PROBLEM TO SOLVE
Return each record word for word and omit the pictures.

RECORD EXCERPTS
- - - -

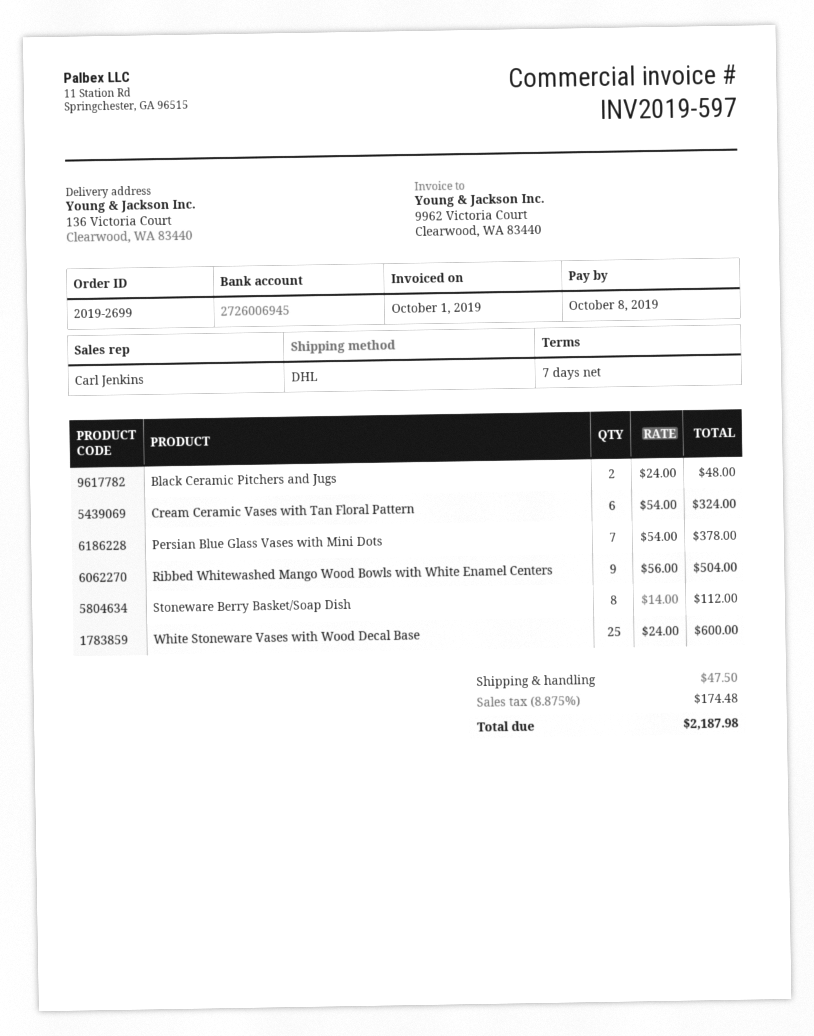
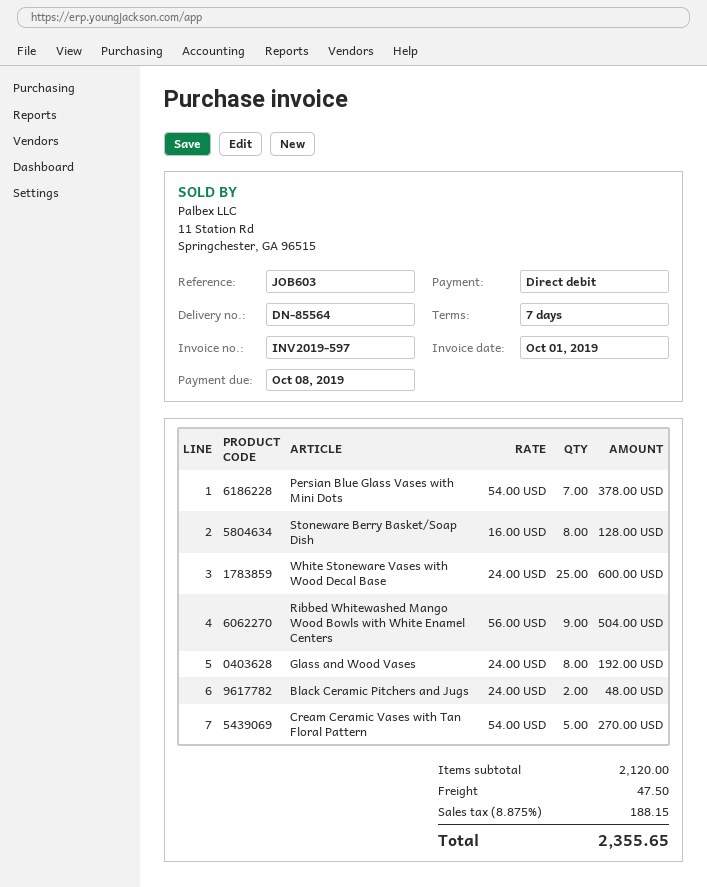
Cream Ceramic Vases with Tan Floral Pattern: 6 x 54.00 = 324.00 -> 5 x 54.00 = 270.00
Stoneware Berry Basket/Soap Dish: 8 x 14.00 = 112.00 -> 8 x 16.00 = 128.00
Glass and Wood Vases: none -> 8 x 24.00 = 192.00
tax: 8.875% = 174.48 -> 8.875% = 188.15
total: 2187.98 -> 2355.65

- - - -

TASK RESPONSE
Cream Ceramic Vases with Tan Floral Pattern: 6 x 54.00 = 324.00 -> 5 x 54.00 = 270.00
Stoneware Berry Basket/Soap Dish: 8 x 14.00 = 112.00 -> 8 x 16.00 = 128.00
Glass and Wood Vases: none -> 8 x 24.00 = 192.00
tax: 8.875% = 174.48 -> 8.875% = 188.15
total: 2187.98 -> 2355.65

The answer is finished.